■ **EXERCISE DIRECTIONS**
Retype, word for word, each line between the lines holding "customer number: C-25987 -> C-25897" and "Η ΛΕΣΧΗ ΤΩΝ", inclusive, and leave the rest of the data alone.

■ **DATA FOR THE TASK**
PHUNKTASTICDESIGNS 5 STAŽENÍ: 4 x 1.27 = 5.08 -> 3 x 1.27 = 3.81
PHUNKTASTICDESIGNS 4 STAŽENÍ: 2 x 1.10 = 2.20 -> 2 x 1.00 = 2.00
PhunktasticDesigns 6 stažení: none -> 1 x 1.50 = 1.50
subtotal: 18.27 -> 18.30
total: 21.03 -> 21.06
--
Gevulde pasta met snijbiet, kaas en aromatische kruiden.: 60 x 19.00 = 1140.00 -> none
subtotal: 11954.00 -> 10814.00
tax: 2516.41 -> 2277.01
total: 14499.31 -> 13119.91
--
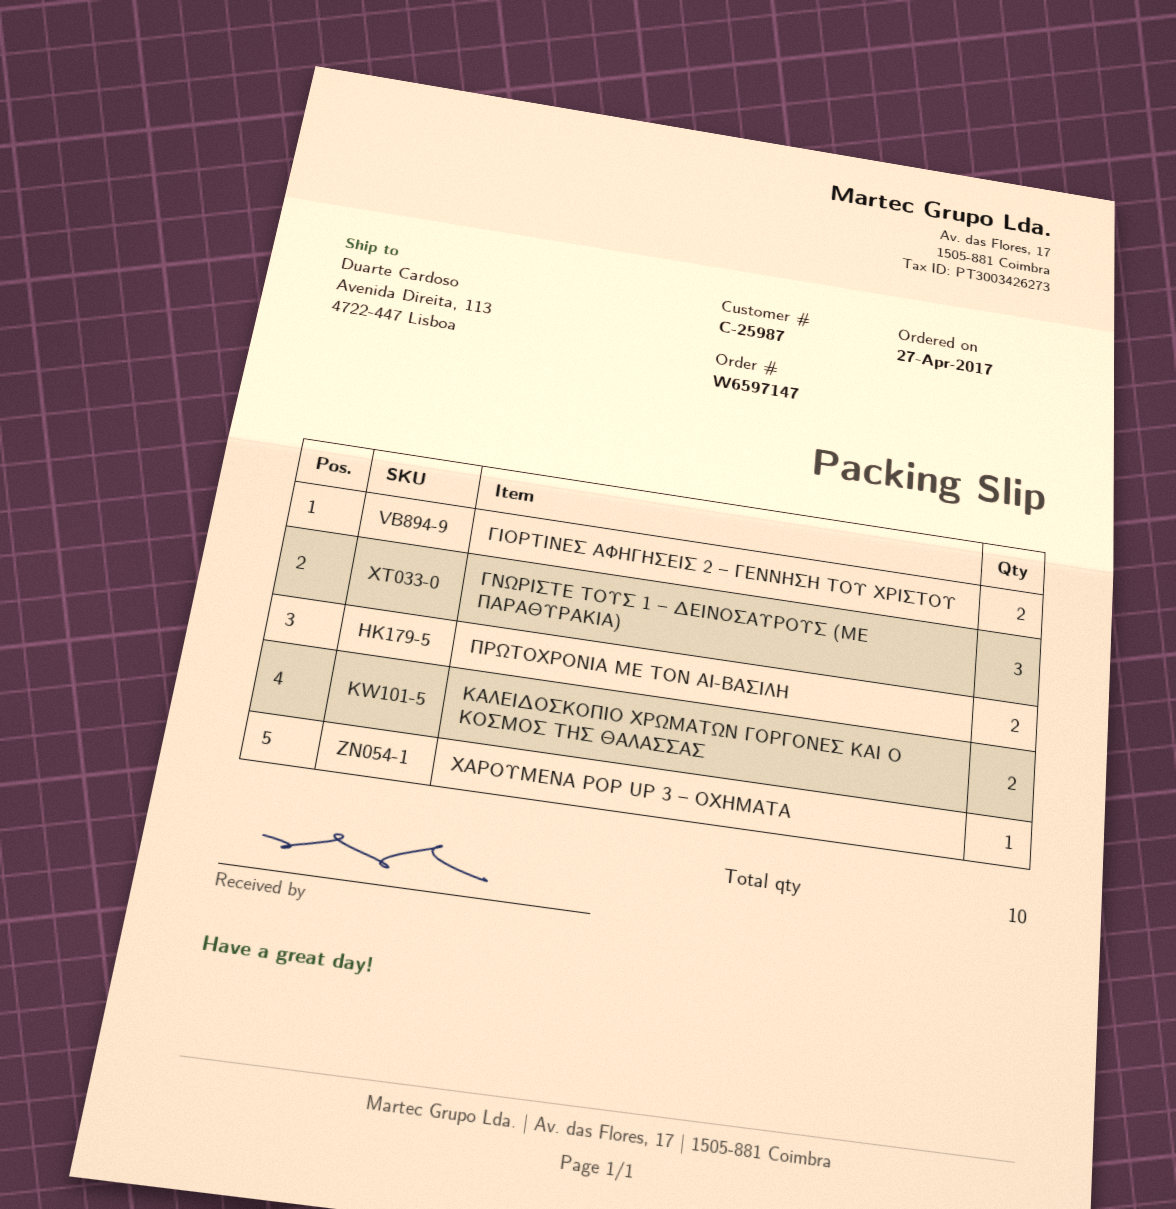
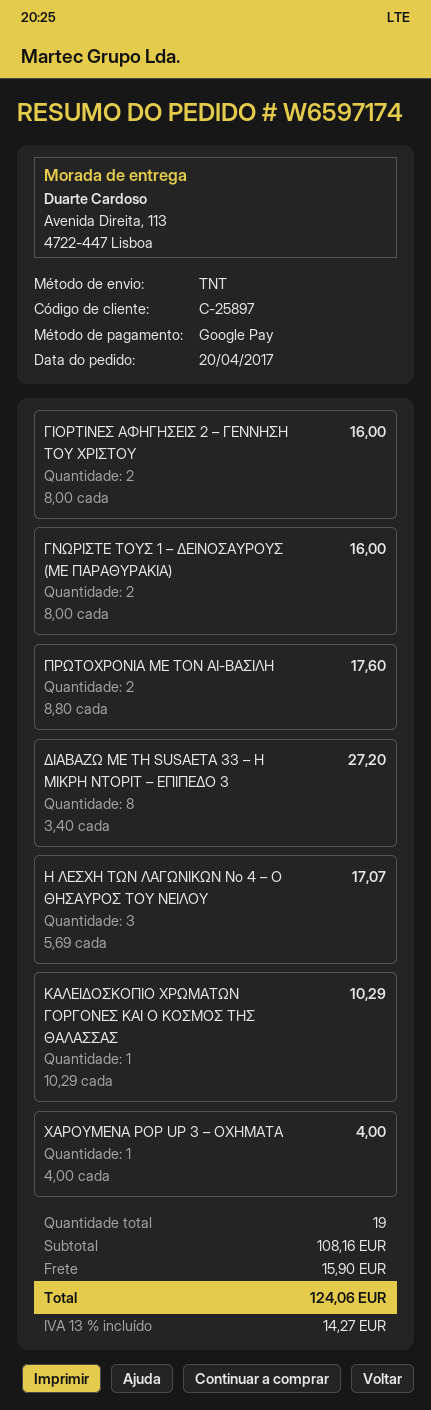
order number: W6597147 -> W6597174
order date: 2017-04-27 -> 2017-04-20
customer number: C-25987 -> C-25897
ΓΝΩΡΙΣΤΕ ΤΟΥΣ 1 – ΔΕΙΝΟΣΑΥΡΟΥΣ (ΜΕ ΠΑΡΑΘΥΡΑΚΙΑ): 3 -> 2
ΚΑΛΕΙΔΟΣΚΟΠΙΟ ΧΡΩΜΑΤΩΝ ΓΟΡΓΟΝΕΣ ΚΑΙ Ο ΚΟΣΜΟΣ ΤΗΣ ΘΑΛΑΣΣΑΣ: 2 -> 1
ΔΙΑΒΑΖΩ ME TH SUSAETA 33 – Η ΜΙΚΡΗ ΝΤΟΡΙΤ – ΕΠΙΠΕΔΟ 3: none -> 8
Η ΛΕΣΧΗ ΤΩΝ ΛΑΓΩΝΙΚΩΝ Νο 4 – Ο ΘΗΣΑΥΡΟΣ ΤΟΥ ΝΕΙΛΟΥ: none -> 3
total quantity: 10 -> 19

■ **ANSWER SECTION**
customer number: C-25987 -> C-25897
ΓΝΩΡΙΣΤΕ ΤΟΥΣ 1 – ΔΕΙΝΟΣΑΥΡΟΥΣ (ΜΕ ΠΑΡΑΘΥΡΑΚΙΑ): 3 -> 2
ΚΑΛΕΙΔΟΣΚΟΠΙΟ ΧΡΩΜΑΤΩΝ ΓΟΡΓΟΝΕΣ ΚΑΙ Ο ΚΟΣΜΟΣ ΤΗΣ ΘΑΛΑΣΣΑΣ: 2 -> 1
ΔΙΑΒΑΖΩ ME TH SUSAETA 33 – Η ΜΙΚΡΗ ΝΤΟΡΙΤ – ΕΠΙΠΕΔΟ 3: none -> 8
Η ΛΕΣΧΗ ΤΩΝ ΛΑΓΩΝΙΚΩΝ Νο 4 – Ο ΘΗΣΑΥΡΟΣ ΤΟΥ ΝΕΙΛΟΥ: none -> 3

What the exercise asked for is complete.